**WHAT YOU ARE ASKED TO DO**
Copy the entries below in full, keeping them exactly as they are.

Version difference data
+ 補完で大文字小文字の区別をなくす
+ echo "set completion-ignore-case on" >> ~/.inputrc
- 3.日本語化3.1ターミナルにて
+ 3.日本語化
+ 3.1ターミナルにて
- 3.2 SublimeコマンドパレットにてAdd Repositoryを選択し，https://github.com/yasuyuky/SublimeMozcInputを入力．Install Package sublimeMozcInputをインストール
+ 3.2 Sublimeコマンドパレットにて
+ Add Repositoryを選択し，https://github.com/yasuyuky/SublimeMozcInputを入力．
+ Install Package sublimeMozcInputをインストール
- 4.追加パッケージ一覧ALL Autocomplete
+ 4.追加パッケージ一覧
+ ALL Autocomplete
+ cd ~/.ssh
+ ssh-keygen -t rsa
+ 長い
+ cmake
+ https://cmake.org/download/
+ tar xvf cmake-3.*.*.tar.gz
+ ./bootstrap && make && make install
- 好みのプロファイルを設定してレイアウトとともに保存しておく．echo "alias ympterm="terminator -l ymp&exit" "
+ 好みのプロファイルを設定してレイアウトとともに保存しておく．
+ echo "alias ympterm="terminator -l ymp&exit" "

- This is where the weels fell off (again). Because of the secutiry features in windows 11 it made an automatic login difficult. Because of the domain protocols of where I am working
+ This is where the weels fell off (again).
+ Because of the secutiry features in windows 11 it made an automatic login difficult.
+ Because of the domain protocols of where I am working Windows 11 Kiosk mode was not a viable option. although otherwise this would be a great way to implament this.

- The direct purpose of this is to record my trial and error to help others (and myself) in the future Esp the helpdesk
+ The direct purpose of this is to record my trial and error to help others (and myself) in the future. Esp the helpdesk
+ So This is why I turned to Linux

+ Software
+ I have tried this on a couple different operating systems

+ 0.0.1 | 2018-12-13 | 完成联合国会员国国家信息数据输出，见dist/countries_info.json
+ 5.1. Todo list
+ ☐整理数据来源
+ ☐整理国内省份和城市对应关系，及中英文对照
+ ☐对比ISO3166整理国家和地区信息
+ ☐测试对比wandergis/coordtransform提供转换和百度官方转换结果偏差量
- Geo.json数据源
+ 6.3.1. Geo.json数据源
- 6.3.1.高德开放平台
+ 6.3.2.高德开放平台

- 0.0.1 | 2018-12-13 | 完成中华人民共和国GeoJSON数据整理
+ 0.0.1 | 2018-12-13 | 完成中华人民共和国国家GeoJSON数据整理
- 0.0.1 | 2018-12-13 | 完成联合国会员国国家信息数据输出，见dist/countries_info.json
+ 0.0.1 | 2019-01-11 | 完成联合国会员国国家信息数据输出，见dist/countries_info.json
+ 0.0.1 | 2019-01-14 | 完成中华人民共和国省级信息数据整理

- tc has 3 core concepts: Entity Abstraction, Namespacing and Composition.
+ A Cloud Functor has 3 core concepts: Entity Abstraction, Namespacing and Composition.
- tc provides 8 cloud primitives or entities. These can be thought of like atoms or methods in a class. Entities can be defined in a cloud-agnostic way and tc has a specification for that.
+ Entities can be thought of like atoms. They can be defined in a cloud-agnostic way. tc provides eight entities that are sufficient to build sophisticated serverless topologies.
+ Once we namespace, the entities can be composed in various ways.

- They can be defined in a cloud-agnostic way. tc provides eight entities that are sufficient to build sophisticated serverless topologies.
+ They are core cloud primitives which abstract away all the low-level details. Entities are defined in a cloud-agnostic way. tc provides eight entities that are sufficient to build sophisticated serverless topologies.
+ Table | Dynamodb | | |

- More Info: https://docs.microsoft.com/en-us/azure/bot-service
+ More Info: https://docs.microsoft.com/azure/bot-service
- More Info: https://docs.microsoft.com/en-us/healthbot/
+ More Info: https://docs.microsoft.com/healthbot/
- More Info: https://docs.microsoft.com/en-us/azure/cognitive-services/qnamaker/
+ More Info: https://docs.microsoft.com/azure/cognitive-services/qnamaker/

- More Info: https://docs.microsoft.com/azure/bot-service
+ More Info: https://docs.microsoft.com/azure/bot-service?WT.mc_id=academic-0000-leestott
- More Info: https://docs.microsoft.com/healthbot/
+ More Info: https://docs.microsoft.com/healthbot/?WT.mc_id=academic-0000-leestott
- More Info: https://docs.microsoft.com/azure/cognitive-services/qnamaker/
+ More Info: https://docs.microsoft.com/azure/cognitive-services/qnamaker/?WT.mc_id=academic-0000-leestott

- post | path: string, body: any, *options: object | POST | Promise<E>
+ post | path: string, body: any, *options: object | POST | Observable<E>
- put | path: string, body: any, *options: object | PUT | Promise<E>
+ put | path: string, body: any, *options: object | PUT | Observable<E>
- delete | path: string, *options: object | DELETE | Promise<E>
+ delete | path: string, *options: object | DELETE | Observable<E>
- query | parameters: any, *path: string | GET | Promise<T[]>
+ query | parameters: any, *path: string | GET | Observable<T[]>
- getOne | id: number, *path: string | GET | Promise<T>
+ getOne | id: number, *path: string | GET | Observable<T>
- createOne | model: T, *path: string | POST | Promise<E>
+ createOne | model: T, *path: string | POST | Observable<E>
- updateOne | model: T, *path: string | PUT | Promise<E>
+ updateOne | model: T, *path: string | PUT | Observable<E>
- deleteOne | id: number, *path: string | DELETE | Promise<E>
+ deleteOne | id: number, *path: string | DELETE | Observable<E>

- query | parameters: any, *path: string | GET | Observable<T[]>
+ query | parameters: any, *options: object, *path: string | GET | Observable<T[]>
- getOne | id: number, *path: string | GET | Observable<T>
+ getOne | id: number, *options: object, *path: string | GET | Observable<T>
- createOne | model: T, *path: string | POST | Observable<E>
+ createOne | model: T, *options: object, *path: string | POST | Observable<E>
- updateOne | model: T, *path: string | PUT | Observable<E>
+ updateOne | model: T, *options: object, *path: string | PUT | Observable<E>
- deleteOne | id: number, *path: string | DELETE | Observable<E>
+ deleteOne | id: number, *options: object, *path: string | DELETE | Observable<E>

**RESPONSE TO THE EXERCISE**
+ 補完で大文字小文字の区別をなくす
+ echo "set completion-ignore-case on" >> ~/.inputrc
- 3.日本語化3.1ターミナルにて
+ 3.日本語化
+ 3.1ターミナルにて
- 3.2 SublimeコマンドパレットにてAdd Repositoryを選択し，https://github.com/yasuyuky/SublimeMozcInputを入力．Install Package sublimeMozcInputをインストール
+ 3.2 Sublimeコマンドパレットにて
+ Add Repositoryを選択し，https://github.com/yasuyuky/SublimeMozcInputを入力．
+ Install Package sublimeMozcInputをインストール
- 4.追加パッケージ一覧ALL Autocomplete
+ 4.追加パッケージ一覧
+ ALL Autocomplete
+ cd ~/.ssh
+ ssh-keygen -t rsa
+ 長い
+ cmake
+ https://cmake.org/download/
+ tar xvf cmake-3.*.*.tar.gz
+ ./bootstrap && make && make install
- 好みのプロファイルを設定してレイアウトとともに保存しておく．echo "alias ympterm="terminator -l ymp&exit" "
+ 好みのプロファイルを設定してレイアウトとともに保存しておく．
+ echo "alias ympterm="terminator -l ymp&exit" "

- This is where the weels fell off (again). Because of the secutiry features in windows 11 it made an automatic login difficult. Because of the domain protocols of where I am working
+ This is where the weels fell off (again).
+ Because of the secutiry features in windows 11 it made an automatic login difficult.
+ Because of the domain protocols of where I am working Windows 11 Kiosk mode was not a viable option. although otherwise this would be a great way to implament this.

- The direct purpose of this is to record my trial and error to help others (and myself) in the future Esp the helpdesk
+ The direct purpose of this is to record my trial and error to help others (and myself) in the future. Esp the helpdesk
+ So This is why I turned to Linux

+ Software
+ I have tried this on a couple different operating systems

+ 0.0.1 | 2018-12-13 | 完成联合国会员国国家信息数据输出，见dist/countries_info.json
+ 5.1. Todo list
+ ☐整理数据来源
+ ☐整理国内省份和城市对应关系，及中英文对照
+ ☐对比ISO3166整理国家和地区信息
+ ☐测试对比wandergis/coordtransform提供转换和百度官方转换结果偏差量
- Geo.json数据源
+ 6.3.1. Geo.json数据源
- 6.3.1.高德开放平台
+ 6.3.2.高德开放平台

- 0.0.1 | 2018-12-13 | 完成中华人民共和国GeoJSON数据整理
+ 0.0.1 | 2018-12-13 | 完成中华人民共和国国家GeoJSON数据整理
- 0.0.1 | 2018-12-13 | 完成联合国会员国国家信息数据输出，见dist/countries_info.json
+ 0.0.1 | 2019-01-11 | 完成联合国会员国国家信息数据输出，见dist/countries_info.json
+ 0.0.1 | 2019-01-14 | 完成中华人民共和国省级信息数据整理

- tc has 3 core concepts: Entity Abstraction, Namespacing and Composition.
+ A Cloud Functor has 3 core concepts: Entity Abstraction, Namespacing and Composition.
- tc provides 8 cloud primitives or entities. These can be thought of like atoms or methods in a class. Entities can be defined in a cloud-agnostic way and tc has a specification for that.
+ Entities can be thought of like atoms. They can be defined in a cloud-agnostic way. tc provides eight entities that are sufficient to build sophisticated serverless topologies.
+ Once we namespace, the entities can be composed in various ways.

- They can be defined in a cloud-agnostic way. tc provides eight entities that are sufficient to build sophisticated serverless topologies.
+ They are core cloud primitives which abstract away all the low-level details. Entities are defined in a cloud-agnostic way. tc provides eight entities that are sufficient to build sophisticated serverless topologies.
+ Table | Dynamodb | | |

- More Info: https://docs.microsoft.com/en-us/azure/bot-service
+ More Info: https://docs.microsoft.com/azure/bot-service
- More Info: https://docs.microsoft.com/en-us/healthbot/
+ More Info: https://docs.microsoft.com/healthbot/
- More Info: https://docs.microsoft.com/en-us/azure/cognitive-services/qnamaker/
+ More Info: https://docs.microsoft.com/azure/cognitive-services/qnamaker/

- More Info: https://docs.microsoft.com/azure/bot-service
+ More Info: https://docs.microsoft.com/azure/bot-service?WT.mc_id=academic-0000-leestott
- More Info: https://docs.microsoft.com/healthbot/
+ More Info: https://docs.microsoft.com/healthbot/?WT.mc_id=academic-0000-leestott
- More Info: https://docs.microsoft.com/azure/cognitive-services/qnamaker/
+ More Info: https://docs.microsoft.com/azure/cognitive-services/qnamaker/?WT.mc_id=academic-0000-leestott

- post | path: string, body: any, *options: object | POST | Promise<E>
+ post | path: string, body: any, *options: object | POST | Observable<E>
- put | path: string, body: any, *options: object | PUT | Promise<E>
+ put | path: string, body: any, *options: object | PUT | Observable<E>
- delete | path: string, *options: object | DELETE | Promise<E>
+ delete | path: string, *options: object | DELETE | Observable<E>
- query | parameters: any, *path: string | GET | Promise<T[]>
+ query | parameters: any, *path: string | GET | Observable<T[]>
- getOne | id: number, *path: string | GET | Promise<T>
+ getOne | id: number, *path: string | GET | Observable<T>
- createOne | model: T, *path: string | POST | Promise<E>
+ createOne | model: T, *path: string | POST | Observable<E>
- updateOne | model: T, *path: string | PUT | Promise<E>
+ updateOne | model: T, *path: string | PUT | Observable<E>
- deleteOne | id: number, *path: string | DELETE | Promise<E>
+ deleteOne | id: number, *path: string | DELETE | Observable<E>

- query | parameters: any, *path: string | GET | Observable<T[]>
+ query | parameters: any, *options: object, *path: string | GET | Observable<T[]>
- getOne | id: number, *path: string | GET | Observable<T>
+ getOne | id: number, *options: object, *path: string | GET | Observable<T>
- createOne | model: T, *path: string | POST | Observable<E>
+ createOne | model: T, *options: object, *path: string | POST | Observable<E>
- updateOne | model: T, *path: string | PUT | Observable<E>
+ updateOne | model: T, *options: object, *path: string | PUT | Observable<E>
- deleteOne | id: number, *path: string | DELETE | Observable<E>
+ deleteOne | id: number, *options: object, *path: string | DELETE | Observable<E>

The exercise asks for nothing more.